August 24, 2022The greatest jazz composer as a player, considering Zappa and 'Pet Sounds,' the internet's capacity for evil, Christian nationalists' capacity for same, and thoughts not from the killing floor. [Q] You reviewed Duke Ellington This One's for Blanton, but never even mentioned his late masterpiece (it seems) The Afro-Eurasian Eclipse, which Gary Giddins called one of his favorite albums of the '70s (and I thank him for the recommendation). Have you heard it? What did you think? I also thank you. I'm very happy that you were there on internet back in the hard times to help me fall in love with music again. I didn't have any grandfathers, so at times it felt like you are one to me, revealing the secrets only grandfathers know. Also, any other writing is a breeze after yours. It's kind of a compliment. -- Mark, Russia [A]
Believe me, I know it's a compliment, and I always thank an internet
for which I'm by no means always grateful when readers from a far-off
culture tell me I've hipped them to some music that's brightened and
deepened their lives. As you're not obliged to be aware though it's no
secret, my tastes in jazz--which I've enjoyed since I was a teenager
without ever developing anything remotely approaching the encyclopedic
knowledge of my old colleague and longtime friend Giddins, in my
opinion the greatest jazz critic who ever lived--run almost
exclusively small-group. I like the interactive spontaneous
multi-individuality of quartets and quintets especially. This One's
for Blanton is of course a duet record featuring Ellington and the
great bassist Ray Brown. It offers a rare chance to enjoy the
spontaneous "understatement" and "extravagance" of the greatest jazz
composer as a player.
[Q] Your opinions on early Frank Zappa records vary quite a bit (Hot Rats only got a C while the Mothers of Invention's We're Only In It for the Money got an A) so it's hard to know what you think of the rest of his 1960s work. Maybe you admire his satire more than his music so I'd like to know if you're fond of any other Mothers albums such as his musical peak Uncle Meat or his doo-wop satire/tribute Cruising with Ruben and the Jets and what you think of the Mothers of Invention in general in terms of rock history? -- GK, Illinois [A]
Zappa was a highly intelligent but even more egotistical motherfucker
who I enjoyed mostly for his comedy/satire when he surfaced during the
hippie era.
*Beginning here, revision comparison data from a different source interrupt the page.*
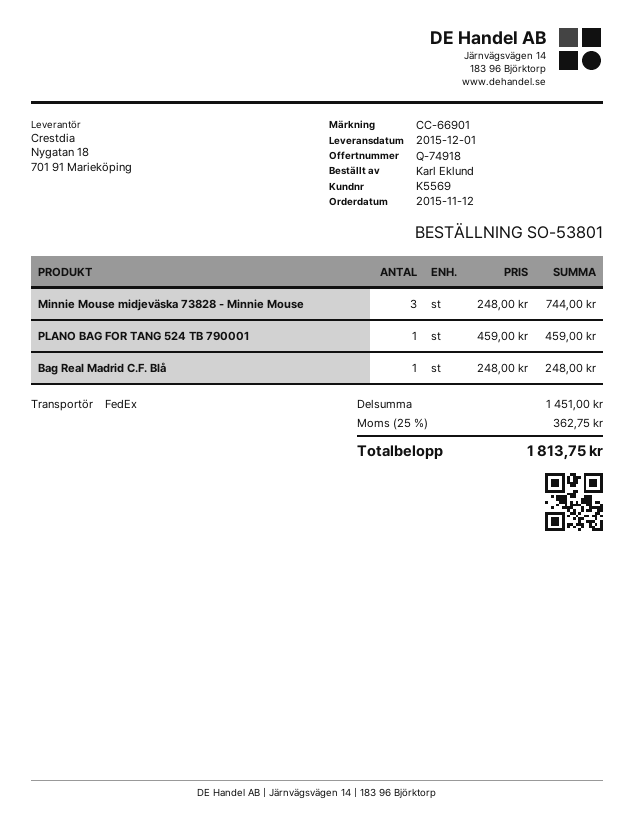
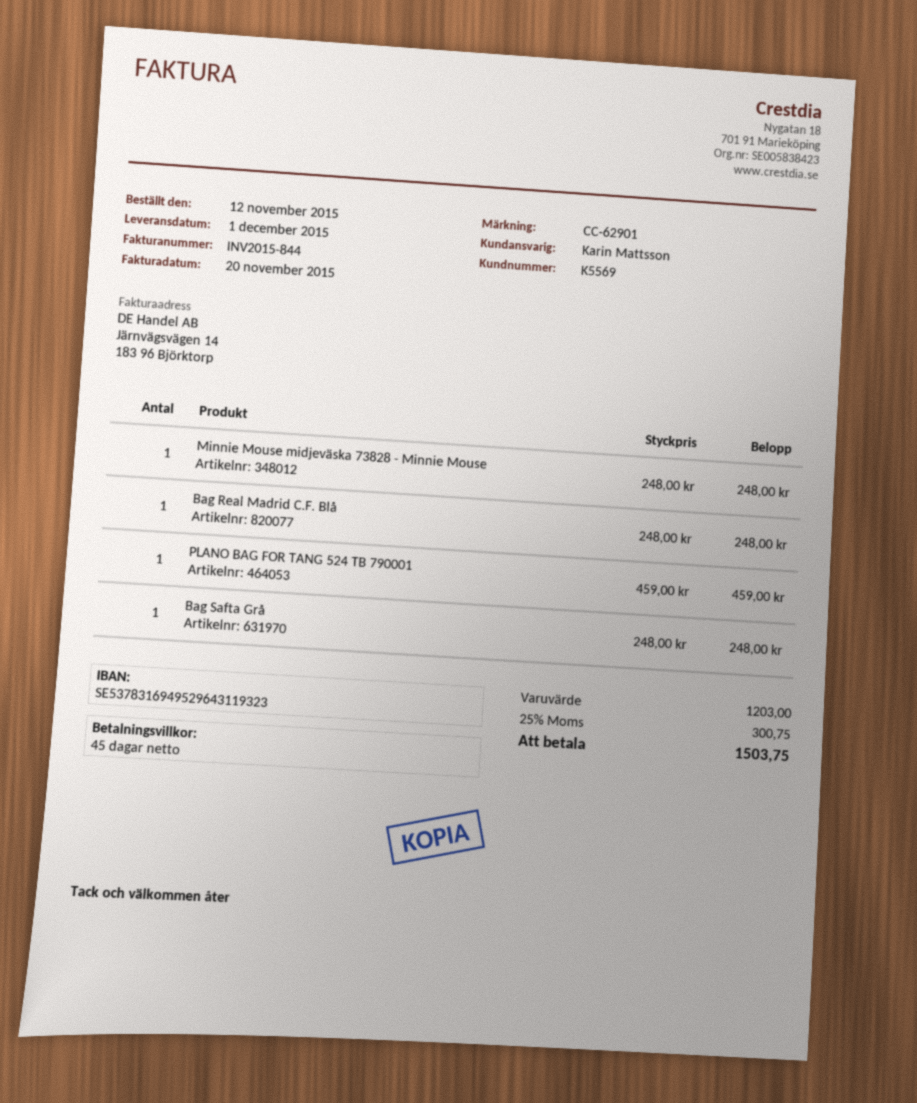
reference: CC-66901 -> CC-62901
Minnie Mouse midjeväska 73828 - Minnie Mouse: 3 x 248.00 = 744.00 -> 1 x 248.00 = 248.00
Bag Safta Grå: none -> 1 x 248.00 = 248.00
subtotal: 1451.00 -> 1203.00
tax: 25% = 362.75 -> 25% = 300.75
total: 1813.75 -> 1503.75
It was bracing amid all that air pudding. But spiritually,
let's call it, his aversion to air pudding bespoke an emotionally
stunted person whose cultural utility shrunk drastically once the
fatuous side of the hippie dream turned into a sick joke that didn't
need him. I enjoyed Ruben and the Jets' simultaneously fond and
satirical doowop, but relistening find its affection imperfectly
realized and its satire shallow and racially suspect, in part because
my respect for doowop itself has only deepened with the
years. Similarly, I know many jazz-prone rock fans who adore his
guitar, especially on Hot Rats. Me, I much prefer Stevie Ray
Vaughan and Tom Verlaine, not to mention the inexhaustible Hendrix,
and cannot offhand name a single jazz guitarist including George
Benson and Jim Hall who means anything to me.
[Q] Rolling Stone's Top 500 albums of all time list ranked The Beach Boys' Pet Sounds as #2 with only Marvin Gaye's What's Going On above it. Your "hits plus filler" review of the Gaye explains why you only gave that one a B+ but you've never reviewed or even written about Pet Sounds to my knowledge. You have said that Wild Honey is your favorite BB album but us BB fans would sure love to know what you think of Pet Sounds--and Friends too for that matter as those two are considered Brian Wilson's musical peaks. Probably they're not A+ to you but do they at least earn an A- from the Dean? -- Lee M, NYC [A]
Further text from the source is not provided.